The learner-driven shift in personal development learning started with the “How To…” and “… for Dummies” books in the 1990s and has translated to the web 2.0 environment by using YouTube and other social media as a platform for self-instruction. Today, many retailers and authors have latched on to this trend and are publishing their own eLearning materials, from videos that make sure that the customer orders the correct size shoes to book companion materials for book clubs and study groups. In these situations a marketing department or an author will develop these videos on their own, and eLearning instructional designer professionals are rarely involved in the development process.  While it is exciting that eLearning has become so engrained into society that people use it without thinking about it, poorly designed eLearning can result in a negative learner experience, missing the desired result, failing to meet the training objective, and making the learner less likely to turn to formal eLearning in the future.

What can we do about Guerilla eLearning? 

eLearning has gone “guerilla” because a training need existed and no training professionals were filling that need. Obviously, Paul the Plumber and Mike the Mechanic are not going to hire an eLearning professional to help them post an instructional video on YouTube, they are just trying to get their name out there and maybe get some free marketing from the video.However, there is an untapped market of retailers, celebrities, authors, bloggers, YouTubers… The list goes on and on. What we need to do as training professionals is get the guerilla eLearning developers to reframe in their mind that what they are doing is a training event. We need to show them the value of approaching their material as formal eLearning, applying eLearning development fundamentals to their product. Rather than producing off-the-cuff videos or one-dimensional instructional materials, they can produce valuable, sticky learning snippets. “Guerilla” trainers will quickly come to realize that eLearning is a powerful tool, and well-designed eLearning can launch their website, or blog, or YouTube channel, into another stratosphere where their customer enthusiastically watches their videos, applies what they learned, and then subscribes to their YouTube channel, or buys their book, or orders new shoes that actually fit. Well-designed eLearning is marketing; well-designed eLearning can define a brand. Retention is retention, if the learner retains the learning objective set forth by the guerilla trainer, the learner will retain the positive relationship with the trainer and their website/company/channel.
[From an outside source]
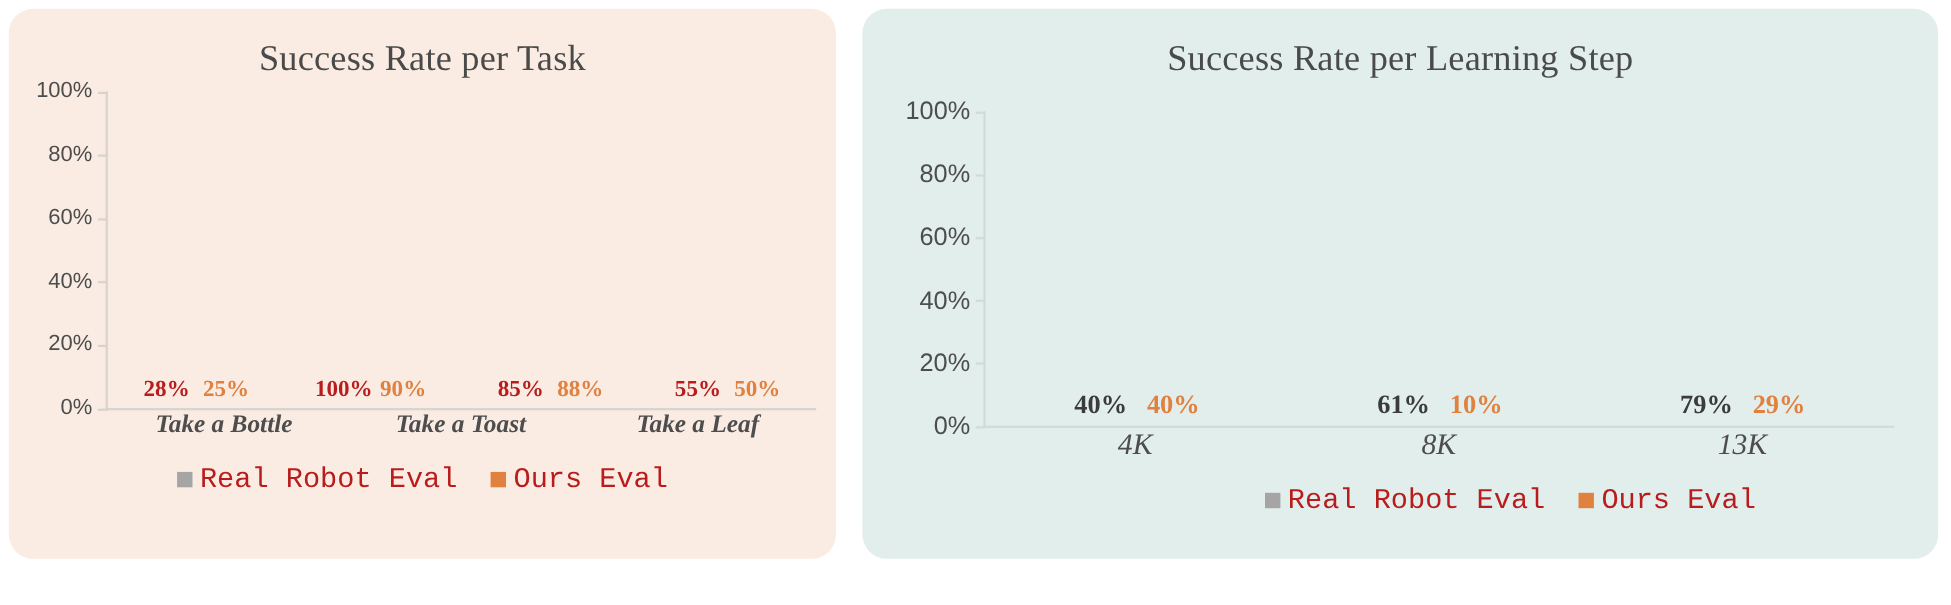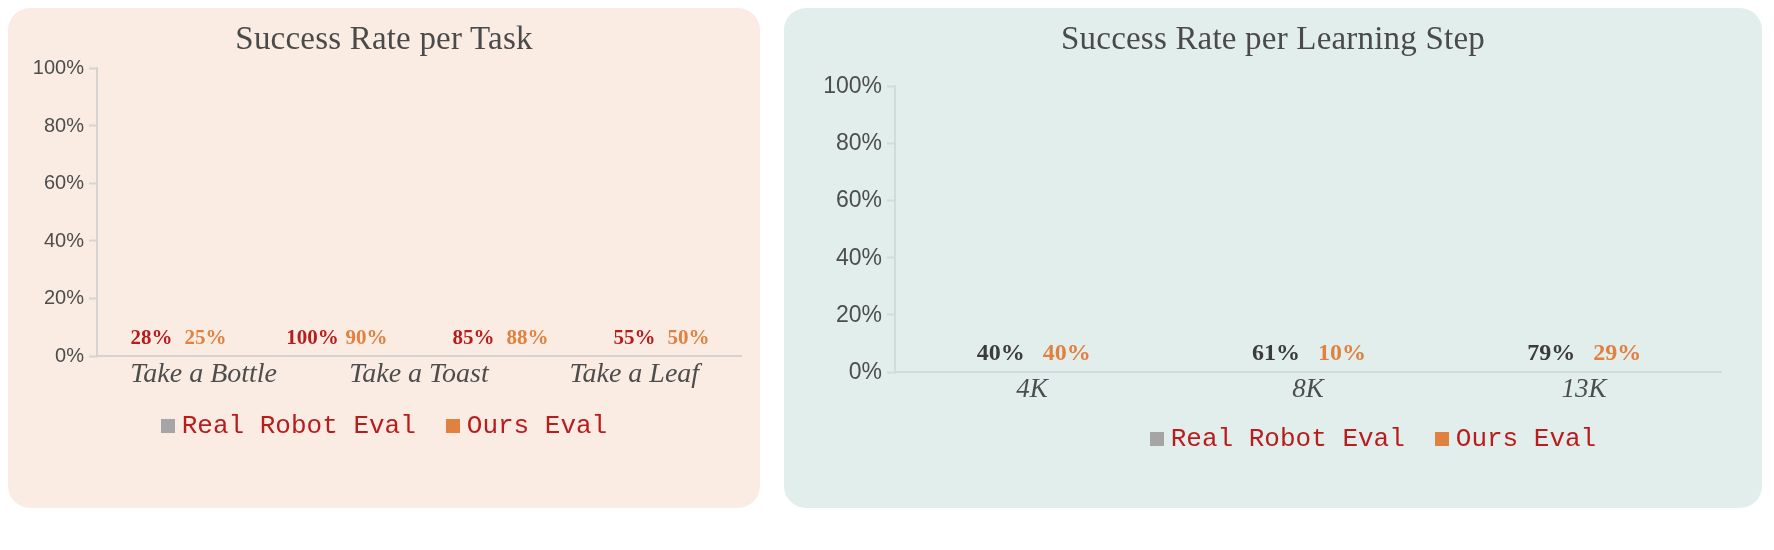"Success Rate per Task" .chart-title { padding-top: 12px -> 28px }
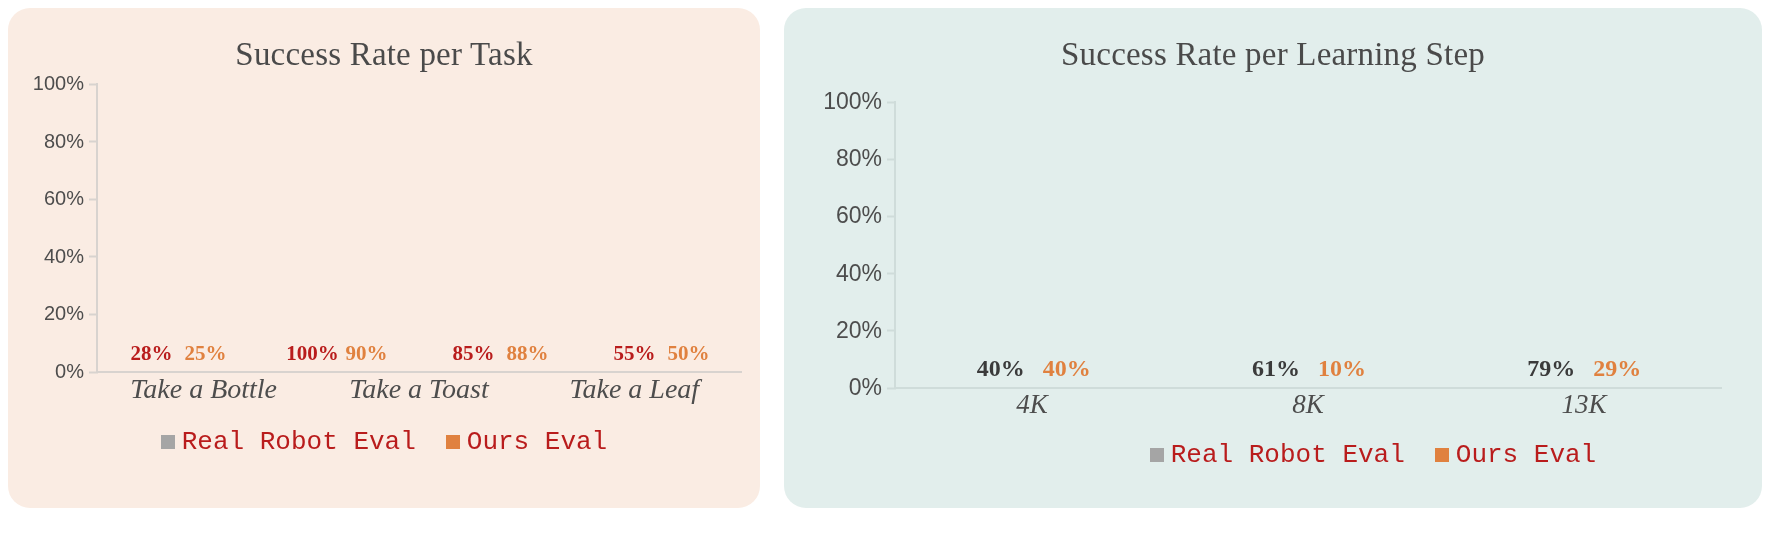"Take a Bottle" .panel-left .xlabel { font-size: 28px -> 23px; font-weight: none -> bold }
This is an exciting time in the eLearning community; eLearning is really leaving the classroom behind and coming into the living room, bathroom, kitchen, garage, anywhere! As eLearning professionals, our job is to shepherd these learning materials into the market while separating the wheat from the chaff. People are not going to stop Googling, “How Do I Change a Flat Tire,” but we can help ensure that the video that pops up is informative and speaks to every kind of learner. The audience is out there, they are already ingesting this guerilla eLearning at a ferocious pace; the subject matter experts are out there, they are already producing this guerilla eLearning as fast as then can; we just need to help these “guerilla” educators engage their audience and keep them engaged in eLearning.